Department of Bacteriology, University of Wisconsin - Madison, Madison, WI, USA.
Department of Biotechnology, Delft University of Technology, Delft, the Netherlands.
Water Res. 2021 Oct 15;205:117608. doi: 10.1016/j.watres.2021.117608. Epub 2021 Aug 27.

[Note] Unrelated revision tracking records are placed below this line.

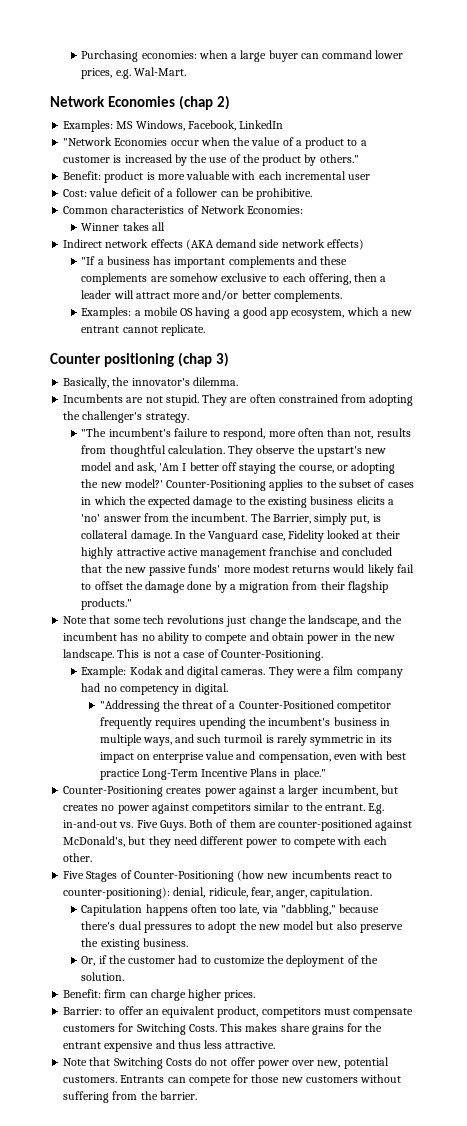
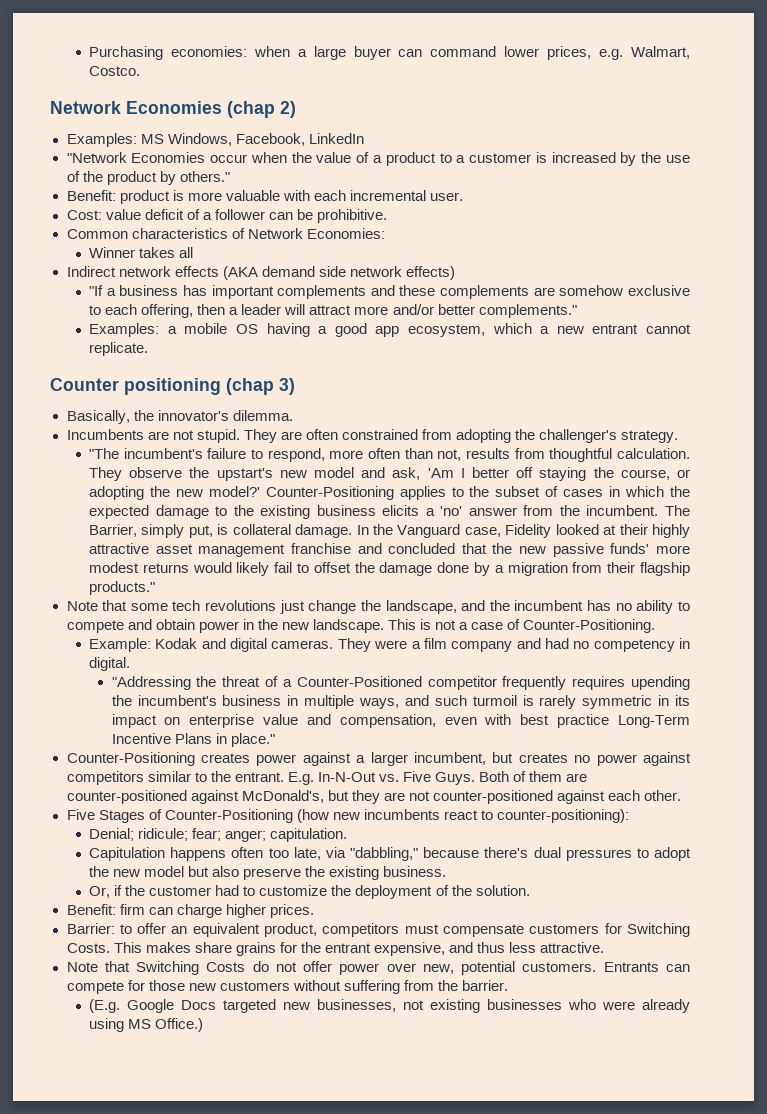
- Purchasing economies: when a large buyer can command lower prices, e.g. Wal-Mart.
+ Purchasing economies: when a large buyer can command lower prices, e.g. Walmart, Costco.
- Benefit: product is more valuable with each incremental user
+ Benefit: product is more valuable with each incremental user.
- "If a business has important complements and these complements are somehow exclusive to each offering, then a leader will attract more and/or better complements.
+ "If a business has important complements and these complements are somehow exclusive to each offering, then a leader will attract more and/or better complements."
- In the Vanguard case, Fidelity looked at their highly attractive active management franchise and concluded that the new passive funds' more modest returns would likely fail to offset the damage done by a migration from their flagship products."
+ In the Vanguard case, Fidelity looked at their highly attractive asset management franchise and concluded that the new passive funds' more modest returns would likely fail to offset the damage done by a migration from their flagship products."
- They were a film company had no competency in digital.
+ They were a film company and had no competency in digital.
- E.g. in-and-out vs. Five Guys.
+ E.g. In-N-Out vs. Five Guys.
- Both of them are counter-positioned against McDonald's, but they need different power to compete with each other.
+ Both of them are counter-positioned against McDonald's, but they are not counter-positioned against each other.
- Five Stages of Counter-Positioning (how new incumbents react to counter-positioning): denial, ridicule, fear, anger, capitulation.
+ Five Stages of Counter-Positioning (how new incumbents react to counter-positioning):
+ Denial; ridicule; fear; anger; capitulation.
- This makes share grains for the entrant expensive and thus less attractive.
+ This makes share grains for the entrant expensive, and thus less attractive.
+ (E.g. Google Docs targeted new businesses, not existing businesses who were already using MS Office.)

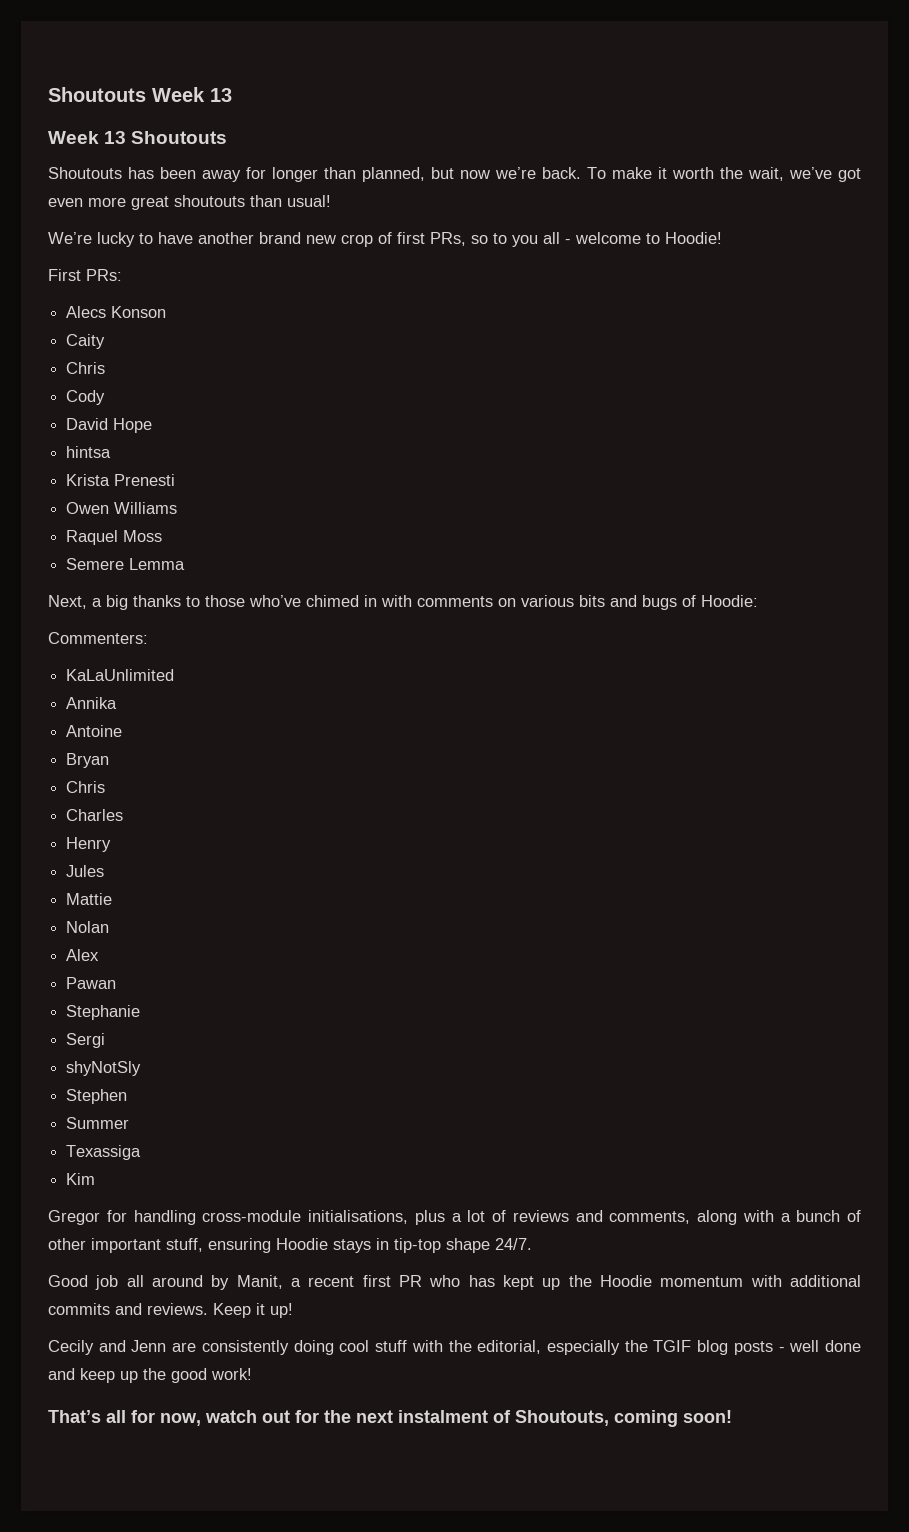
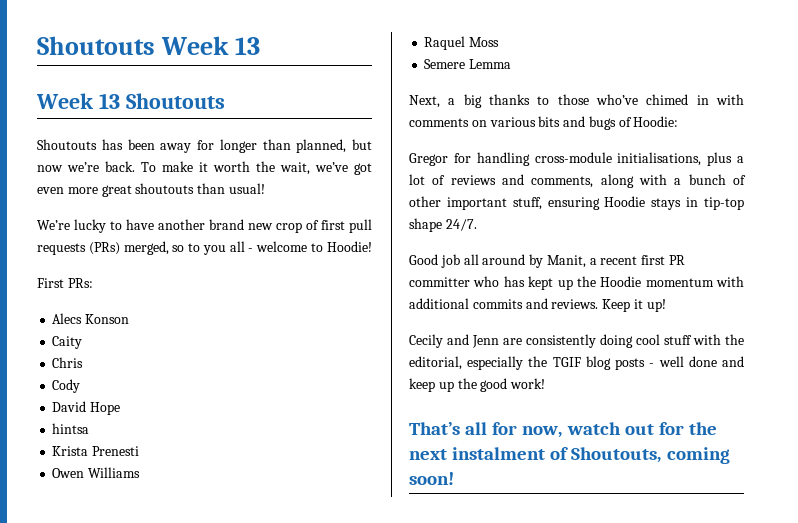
- We’re lucky to have another brand new crop of first PRs, so to you all - welcome to Hoodie!
+ We’re lucky to have another brand new crop of first pull requests (PRs) merged, so to you all - welcome to Hoodie!
- Commenters:
- KaLaUnlimited
- Annika
- Antoine
- Bryan
- Chris
- Charles
- Henry
- Jules
- Mattie
- Nolan
- Alex
- Pawan
- Stephanie
- Sergi
- shyNotSly
- Stephen
- Summer
- Texassiga
- Kim
- Good job all around by Manit, a recent first PR who has kept up the Hoodie momentum with additional commits and reviews.
+ Good job all around by Manit, a recent first PR committer who has kept up the Hoodie momentum with additional commits and reviews.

Advances in high-throughput sequencing technologies and bioinformatics approaches over almost the last three decades have substantially increased our ability to explore microorganisms and their functions - including those that have yet to be cultivated in pure isolation. Genome-resolved metagenomic approaches have enabled linking powerful functional predictions to specific taxonomical groups with increasing fidelity. Additionally, related developments in both whole community gene expression surveys and metabolite profiling have permitted for direct surveys of community-scale functions in specific environmental settings. These advances have allowed for a shift in microbiome science away from descriptive studies and towards mechanistic and predictive frameworks for designing and harnessing microbial communities for desired beneficial outcomes. Water engineers, microbiologists, and microbial ecologists studying activated sludge, anaerobic digestion, and drinking water distribution systems have applied various (meta)omics techniques for connecting microbial community dynamics and physiologies to overall process parameters and system performance. However, the rapid pace at which new omics-based approaches are developed can appear daunting to those looking to apply these state-of-the-art practices for the first time. Here, we review how modern genome-resolved metagenomic approaches have been applied to a variety of water engineering applications from lab-scale bioreactors to full-scale systems. We describe integrated omics analysis across engineered water systems and the foundations for pairing these insights with modeling approaches. Lastly, we summarize emerging omics-based technologies that we believe will be powerful tools for water engineering applications. Overall, we provide a framework for microbial ecologists specializing in water engineering to apply cutting-edge omics approaches to their research questions to achieve novel functional insights. Successful adoption of predictive frameworks in engineered water systems could enable more economically and environmentally sustainable bioprocesses as demand for water and energy resources increases.
在过去的近三十年中,高通量测序技术和生物信息学方法的进步极大地提高了我们探索微生物及其功能的能力——包括那些尚未在纯培养中分离出来的微生物。基因组解析宏基因组学方法使我们能够将强大的功能预测与特定的分类群以越来越高的保真度联系起来。此外,整个群落基因表达调查和代谢物分析相关技术的发展,使得在特定的环境背景下对群落尺度的功能进行直接调查成为可能。这些进展使微生物组科学从描述性研究转向了设计和利用微生物群落以获得预期有益结果的机制和预测框架。研究活性污泥、厌氧消化和饮用水分配系统的水工程师、微生物学家和微生物生态学家已经应用了各种(宏)组学技术,将微生物群落动态和生理学与整体过程参数和系统性能联系起来。然而,新的基于组学的方法的快速发展可能会让那些首次尝试应用这些最先进技术的人望而却步。在这里,我们回顾了现代基因组解析宏基因组学方法如何应用于从实验室规模的生物反应器到全规模系统的各种水工程应用。我们描述了工程水系统中跨组学分析的方法和基础,并将这些见解与建模方法相结合。最后,我们总结了新兴的基于组学的技术,我们相信这些技术将成为水工程应用的有力工具。总的来说,我们为专注于水工程的微生物生态学家提供了一个框架,使他们能够将最先进的组学方法应用于他们的研究问题,以获得新的功能见解。在工程水系统中成功采用预测框架可以使生物过程更具经济和环境可持续性,因为对水和能源资源的需求不断增加。